- Records to use

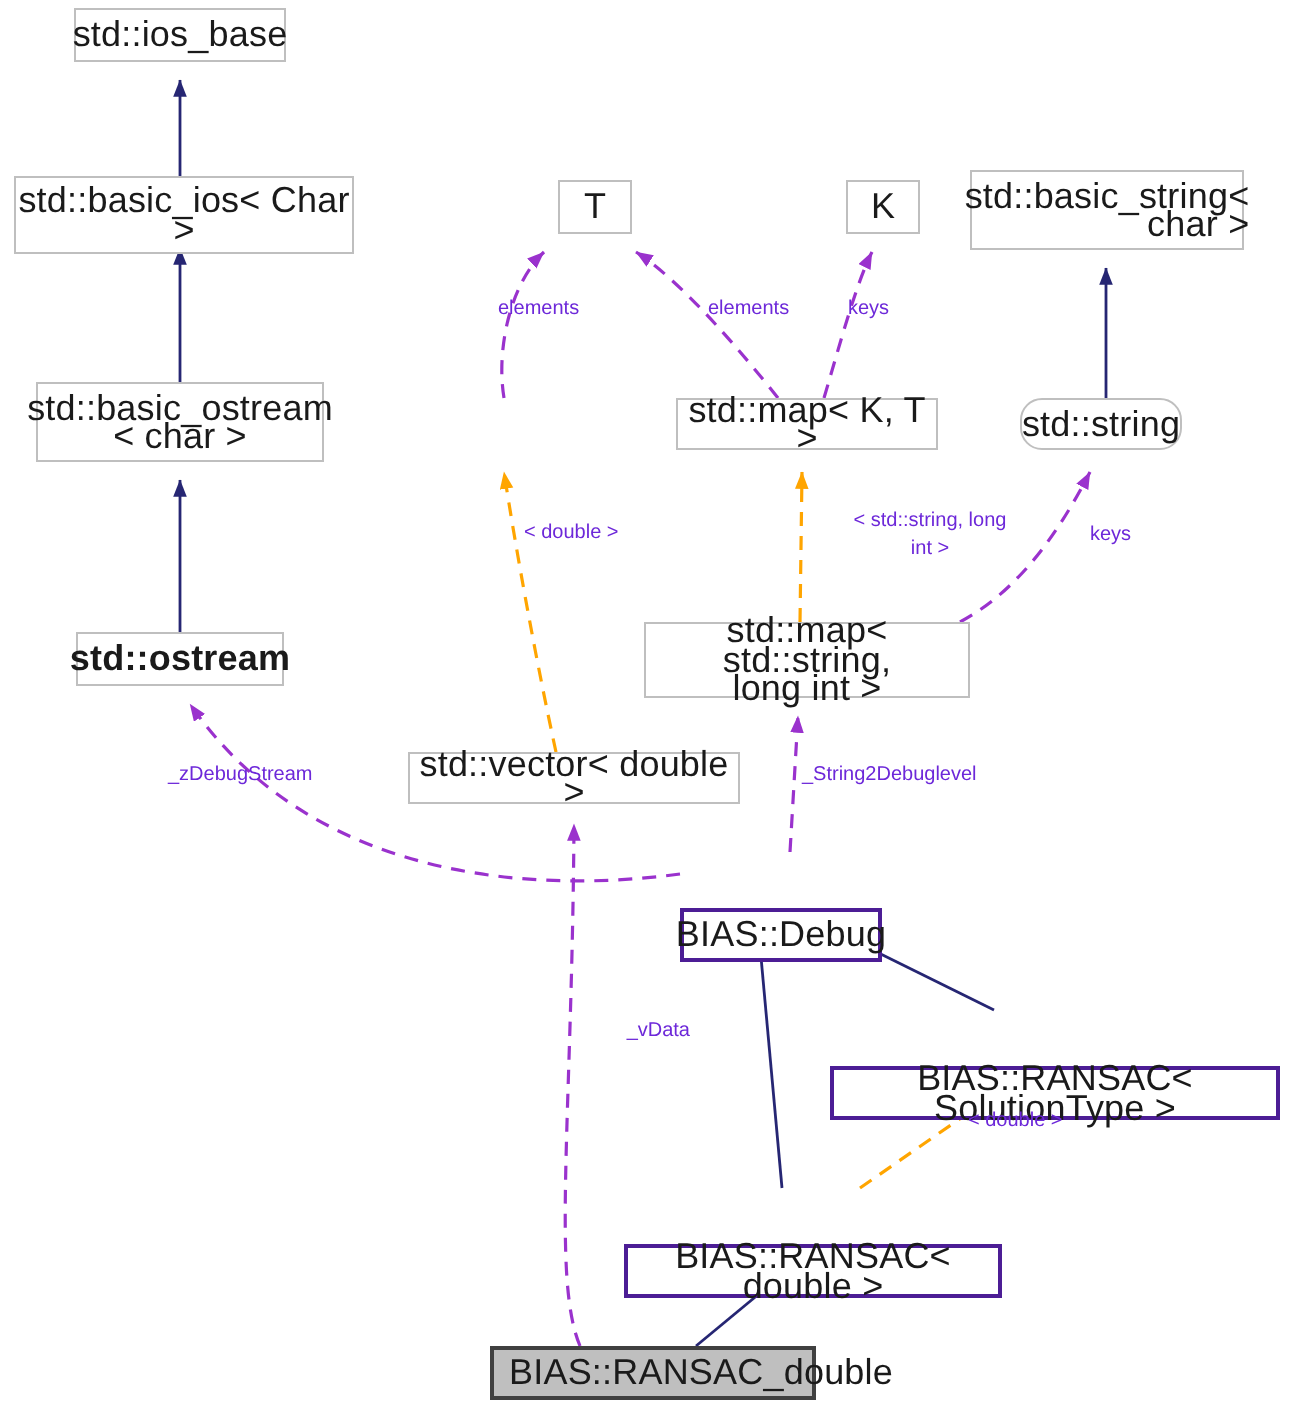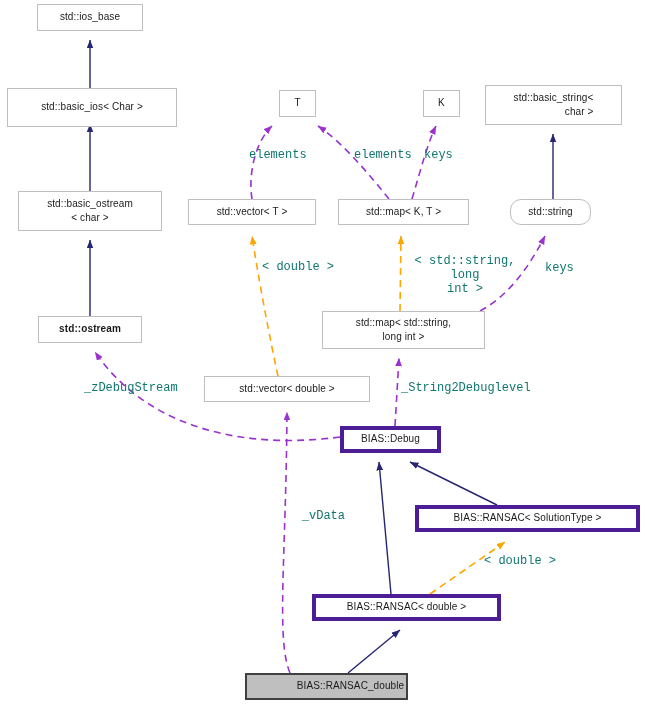--- a/index.html
+++ b/index.html
@@ -28,43 +28,43 @@
   .node-box {
     position: absolute;
     box-sizing: border-box;
     display: flex;
     align-items: center;
     justify-content: center;
     text-align: center;
     background: #ffffff;
     border: 1px solid #bfbfbf;
     color: #1a1a1a;
-    font-size: 10px;
+    font-size: 18px;
     line-height: 14.5px;
     letter-spacing: 0.1px;
     white-space: pre-line;
     user-select: none;
   }
   .node-box.emph {
-    border: 4px solid #4c1d95;
+    border: 2px solid #4c1d95;
+    margin-top: 28px;
   }
   .node-box.current {
     border: 2px solid #404040;
     background: #bfbfbf;
   }
   .edge-label {
     position: absolute;
-    font-size: 12px;
+    font-size: 10px;
     line-height: 14px;
-    color: #0f766e;
+    color: #6d28d9;
     background: transparent;
     white-space: pre-line;
     text-align: center;
     user-select: none;
-    font-family: Liberation Mono, monospace;
   }
 </style>
 </head>
 <body>
 
 <div id="diagram-root">
 
   <svg id="graph" viewBox="0 0 645 704" xmlns="http://www.w3.org/2000/svg">
     <defs>
       <marker id="arrow-inherit" markerWidth="10" markerHeight="10" refX="8.4" refY="3.4" orient="auto" markerUnits="userSpaceOnUse">
@@ -107,21 +107,20 @@
 
   <div class="node-box" style="left: 37px; top: 4px; width: 106px; height: 27px;">std::ios_base</div>
   <div class="node-box" style="left: 7px; top: 88px; width: 170px; height: 39px;">std::basic_ios&lt; Char &gt;</div>
   <div class="node-box" style="left: 18px; top: 191px; width: 144px; height: 40px;">std::basic_ostream
 &lt; char &gt;</div>
   <div class="node-box" style="left: 38px; top: 316px; width: 104px; height: 27px; font-weight: bold;">std::ostream</div>
   <div class="node-box" style="left: 279px; top: 90px; width: 37px; height: 27px;">T</div>
   <div class="node-box" style="left: 423px; top: 90px; width: 37px; height: 27px;">K</div>
   <div class="node-box" style="left: 485px; top: 85px; width: 137px; height: 40px; text-align: right;">std::basic_string&lt;
 char &gt;</div>
-  <div class="node-box" style="left: 188px; top: 199px; width: 128px; height: 26px;">std::vector&lt; T &gt;</div>
   <div class="node-box" style="left: 338px; top: 199px; width: 131px; height: 26px;">std::map&lt; K, T &gt;</div>
   <div class="node-box" style="left: 510px; top: 199px; width: 81px; height: 26px; border-radius: 11px;">std::string</div>
   <div class="node-box" style="left: 322px; top: 311px; width: 163px; height: 38px;">std::map&lt; std::string,
 long int &gt;</div>
   <div class="node-box" style="left: 204px; top: 376px; width: 166px; height: 26px;">std::vector&lt; double &gt;</div>
   <div class="node-box emph" style="left: 340px; top: 426px; width: 101px; height: 27px;">BIAS::Debug</div>
   <div class="node-box emph" style="left: 415px; top: 505px; width: 225px; height: 27px;">BIAS::RANSAC&lt; SolutionType &gt;</div>
   <div class="node-box emph" style="left: 312px; top: 594px; width: 189px; height: 27px;">BIAS::RANSAC&lt; double &gt;</div>
   <div class="node-box current" style="left: 245px; top: 673px; width: 163px; height: 27px; padding-left: 48px;">BIAS::RANSAC_double</div>
 

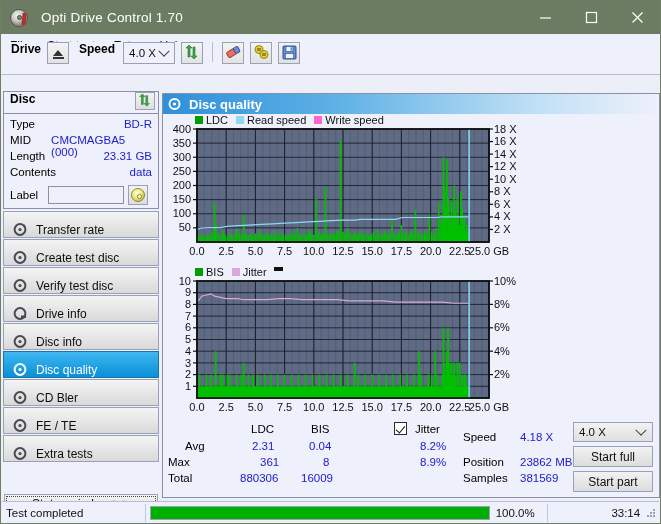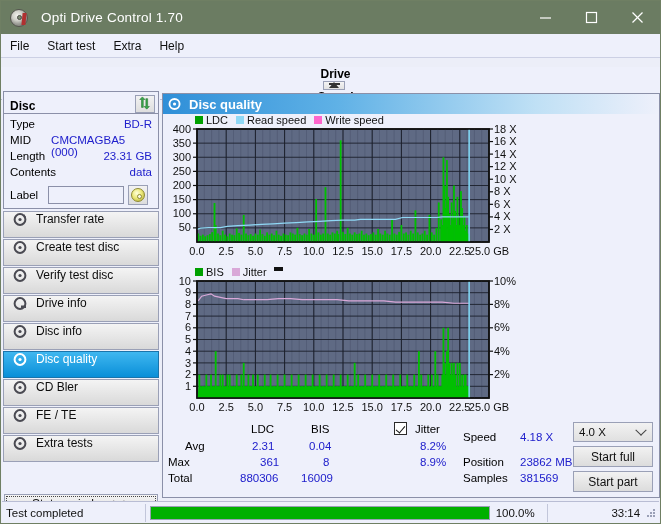--- a/index.html
+++ b/index.html
@@ -56,24 +56,23 @@
     position:absolute; left:0; top:33px; width:659px; height:24px;
     background:#eef0fb; display:flex; align-items:center;
     border-bottom:1px solid #ccd0e4;
   }
   .menu-item {
     padding:2px 9px; font-size:12px; color:#101010; cursor:default;
   }
 
   
   .toolbar {
-    position:absolute; left:0; top:66px; width:659px; height:33px;
-    background:#eef0fb; display:flex; align-items:center;
+    position:absolute; left:0; top:41px; width:659px; height:33px;
+    background:#eef0fb; display:flex; align-items:flex-start;
     border-bottom:1px solid #b9bdd4;
-    flex-direction:column;
   }
   .tlabel { font-size:12px; font-weight:bold; color:#000; margin-left:10px; }
   .drive-combo {
     margin-left:10px; width:272px; height:22px; background:#ffffff;
     border:1px solid #9aa0b6; display:flex; align-items:center;
     position:relative;
   }
   .drive-combo .dicon { width:18px; height:16px; margin-left:3px; position:relative; }
   .drive-combo .dtext { font-size:11.5px; color:#0a0a0a; margin-left:5px; white-space:nowrap;}
   .combo-arrow {
@@ -104,21 +103,21 @@
   
   .sidebar {
     position:absolute; left:1px; top:90px; width:158px; height:407px;
     background:#eef0fb;
   }
   .disc-panel {
     position:absolute; left:1px; top:0px; width:156px; height:118px;
     background:#eef0fb; border:1px solid #8b90a8;
   }
   .disc-head {
-    height:22px; display:flex; align-items:flex-end; border-bottom:1px solid #8b90a8;
+    height:22px; display:flex; align-items:flex-start; border-bottom:1px solid #8b90a8;
     background:#eef0fb;
   }
   .disc-head .ht { font-size:12px; font-weight:bold; margin-left:6px; color:#000; }
   .disc-head .hbtn {
     margin-left:auto; margin-right:3px; width:20px; height:18px;
     background:linear-gradient(#f2f2f2,#dedede); border:1px solid #9aa0b6;
     display:flex; align-items:center; justify-content:center;
   }
   .disc-rows { padding:4px 6px 0 6px; }
   .drow { display:flex; height:16px; font-size:11.5px; }
@@ -135,21 +134,21 @@
     display:flex; align-items:center; justify-content:center;
   }
   .cd-glyph { width:14px; height:14px; border-radius:50%;
     background: radial-gradient(circle at 40% 35%, #ffffdd 0%, #ece97a 45%, #c9c44e 75%, #a6a03a 100%);
     border:1px solid #8f8a33; position:relative; }
   .cd-glyph::after { content:""; position:absolute; left:5px; top:5px; width:3px;height:3px;
     border-radius:50%; background:#f7f7e8; border:1px solid #8f8a33; }
 
   .navlist { position:absolute; left:1px; top:120px; width:156px; }
   .navbtn {
-    height:27px; margin-bottom:1px; display:flex; align-items:flex-start;
+    height:27px; margin-bottom:1px; display:flex; align-items:flex-end;
     background:linear-gradient(#f4f4f4,#d9d9d9);
     border:1px solid #9aa0b6; font-size:12px; color:#0d0d0d;
   }
   .navbtn.sel {
     background:linear-gradient(#3fb7f0,#0a8fd8);
     color:#ffffff; border:1px solid #1a74ab;
   }
   .navbtn .nicon { width:22px; margin-left:5px; display:flex; align-items:center; justify-content:center;}
   .navbtn .ntxt { margin-left:5px; }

- Work to be completed
Once you reach the line containing "border:1px solid #9aa0b6; font-size:12px;", transcribe it and each line after it through the end of the material, exactly and with nothing added.

- Solution for this task
     border:1px solid #9aa0b6; font-size:12px; color:#0d0d0d;
   }
   .navbtn.sel {
     background:linear-gradient(#3fb7f0,#0a8fd8);
     color:#ffffff; border:1px solid #1a74ab;
   }
   .navbtn .nicon { width:22px; margin-left:5px; display:flex; align-items:center; justify-content:center;}
   .navbtn .ntxt { margin-left:5px; }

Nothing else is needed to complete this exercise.